• _How to complete this task_
Copy exactly the stretch of lines from the one holding "(300, 68) none -> [282,184,363,206] - CAS" through the last line of the data below, inclusive. Leave out pictures.

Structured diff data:
Segment Open

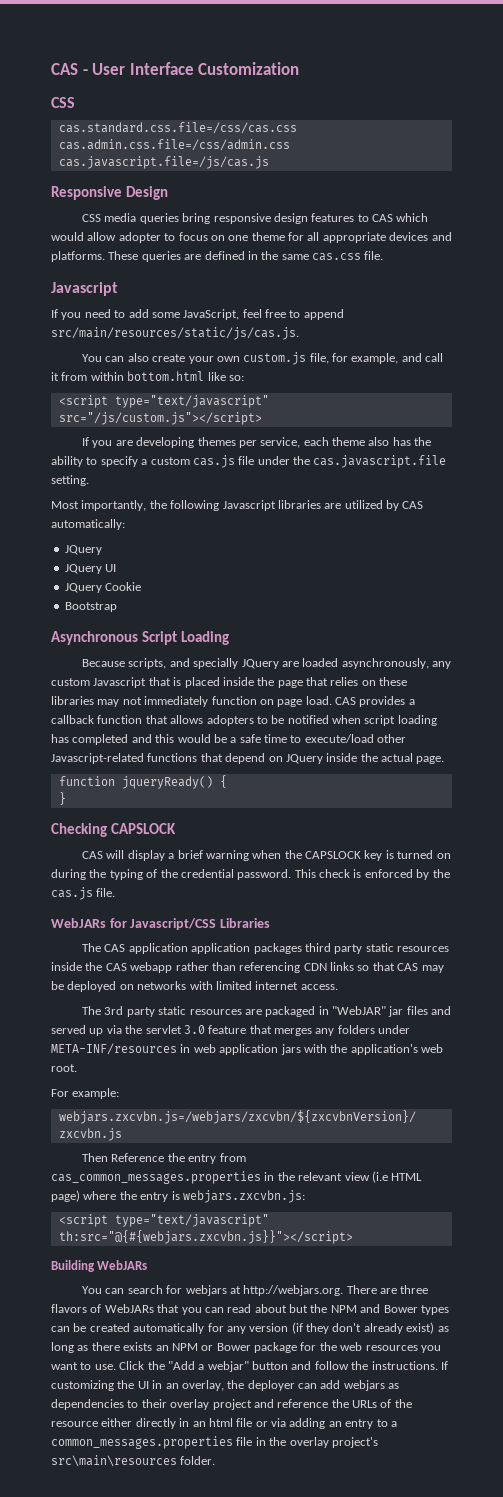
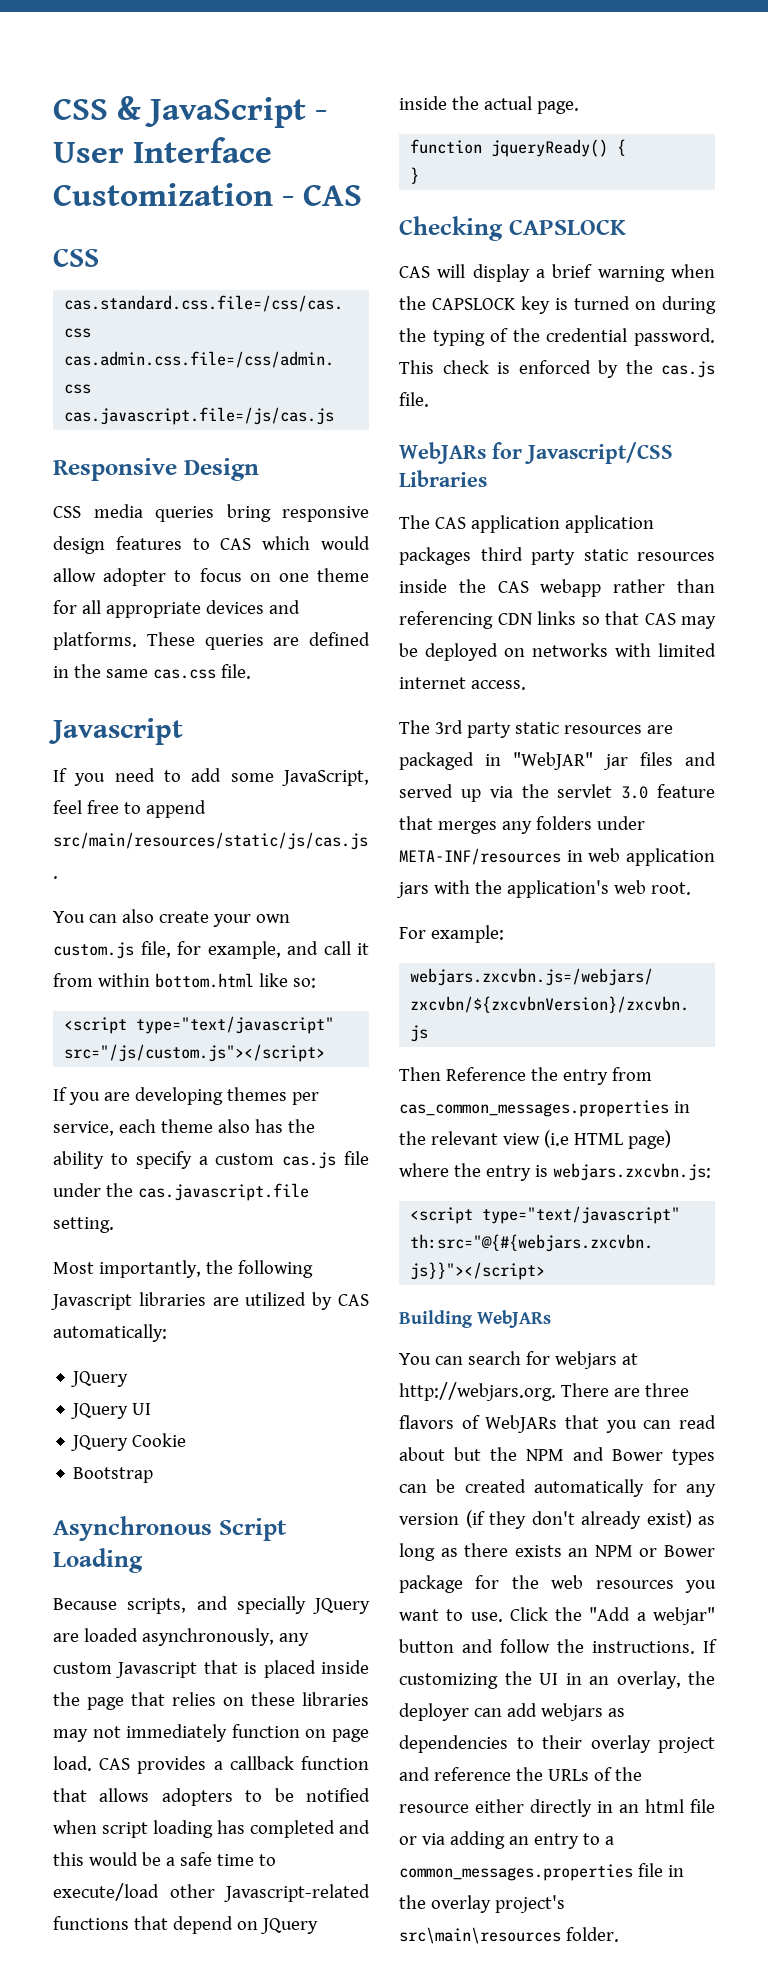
[51,63,78,75] CAS -> [53,96,307,128] CSS & JavaScript
(300, 68) none -> [282,184,363,206] - CAS

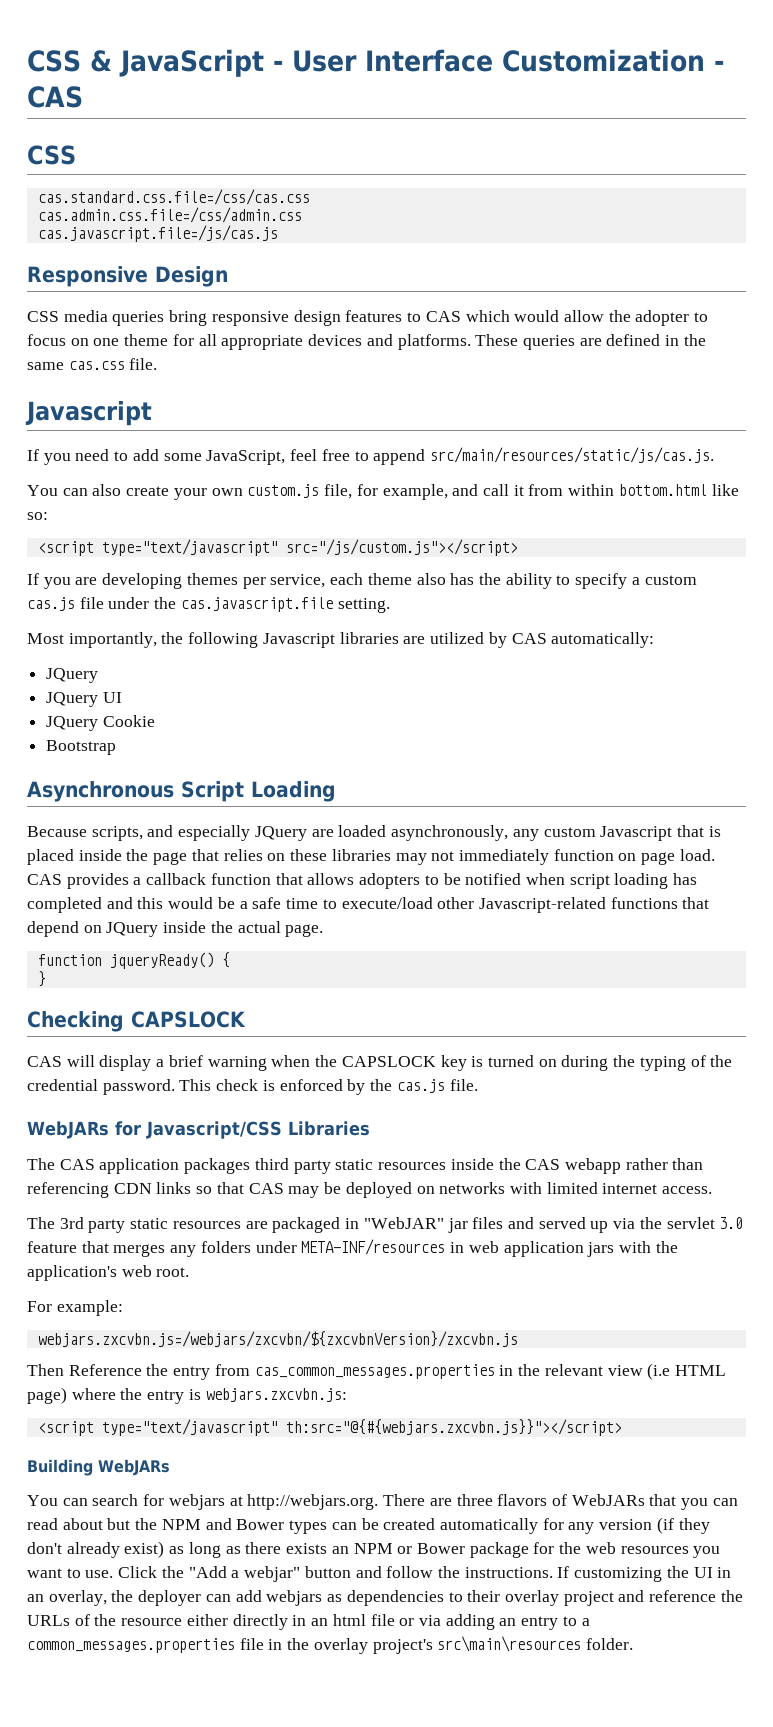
(96, 575) none -> [608,310,631,322] the
[236,1596,306,1614] specially -> [178,825,251,841] especially
[564,515,654,533] application -> (180, 1166) none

Segment Closed

• _Exercise answer_
(300, 68) none -> [282,184,363,206] - CAS

(96, 575) none -> [608,310,631,322] the
[236,1596,306,1614] specially -> [178,825,251,841] especially
[564,515,654,533] application -> (180, 1166) none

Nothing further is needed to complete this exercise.